* [DIRECTIONS]:
Quote the lines below exactly, from the one that holds "- 2. Záruka" through the final line of the records, and only those.

* [RECORDS SUPPLIED]:
──────

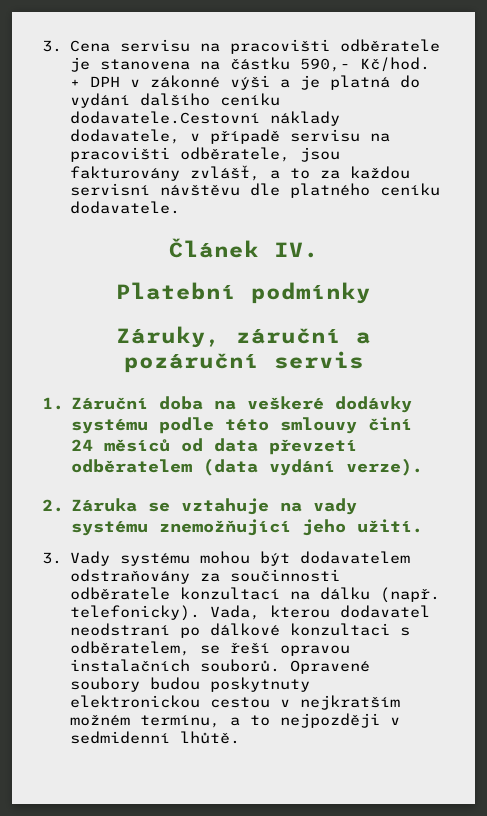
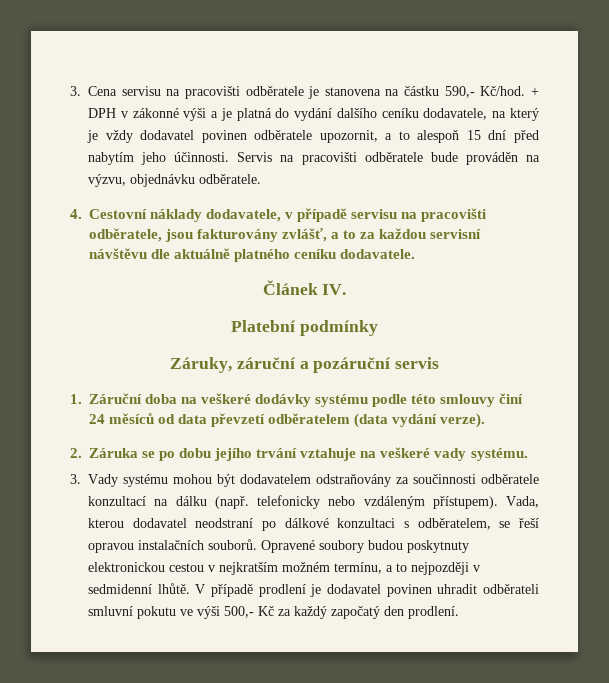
- + DPH v zákonné výši a je platná do vydání dalšího ceníku dodavatele.Cestovní náklady dodavatele, v případě servisu na pracovišti odběratele, jsou fakturovány zvlášť, a to za každou servisní návštěvu dle platného ceníku dodavatele.
+ + DPH v zákonné výši a je platná do vydání dalšího ceníku dodavatele, na který je vždy dodavatel povinen odběratele upozornit, a to alespoň 15 dní před nabytím jeho účinnosti. Servis na pracovišti odběratele bude prováděn na výzvu, objednávku odběratele.
+ 4. Cestovní náklady dodavatele, v případě servisu na pracovišti odběratele, jsou fakturovány zvlášť, a to za každou servisní návštěvu dle aktuálně platného ceníku dodavatele.
- 2. Záruka se vztahuje na vady systému znemožňující jeho užití.
+ 2. Záruka se po dobu jejího trvání vztahuje na veškeré vady systému.
- 3. Vady systému mohou být dodavatelem odstraňovány za součinnosti odběratele konzultací na dálku (např. telefonicky).
+ 3. Vady systému mohou být dodavatelem odstraňovány za součinnosti odběratele konzultací na dálku (např. telefonicky nebo vzdáleným přístupem).
+ V případě prodlení je dodavatel povinen uhradit odběrateli smluvní pokutu ve výši 500,- Kč za každý započatý den prodlení.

──────

* [TASK OUTPUT]:
- 2. Záruka se vztahuje na vady systému znemožňující jeho užití.
+ 2. Záruka se po dobu jejího trvání vztahuje na veškeré vady systému.
- 3. Vady systému mohou být dodavatelem odstraňovány za součinnosti odběratele konzultací na dálku (např. telefonicky).
+ 3. Vady systému mohou být dodavatelem odstraňovány za součinnosti odběratele konzultací na dálku (např. telefonicky nebo vzdáleným přístupem).
+ V případě prodlení je dodavatel povinen uhradit odběrateli smluvní pokutu ve výši 500,- Kč za každý započatý den prodlení.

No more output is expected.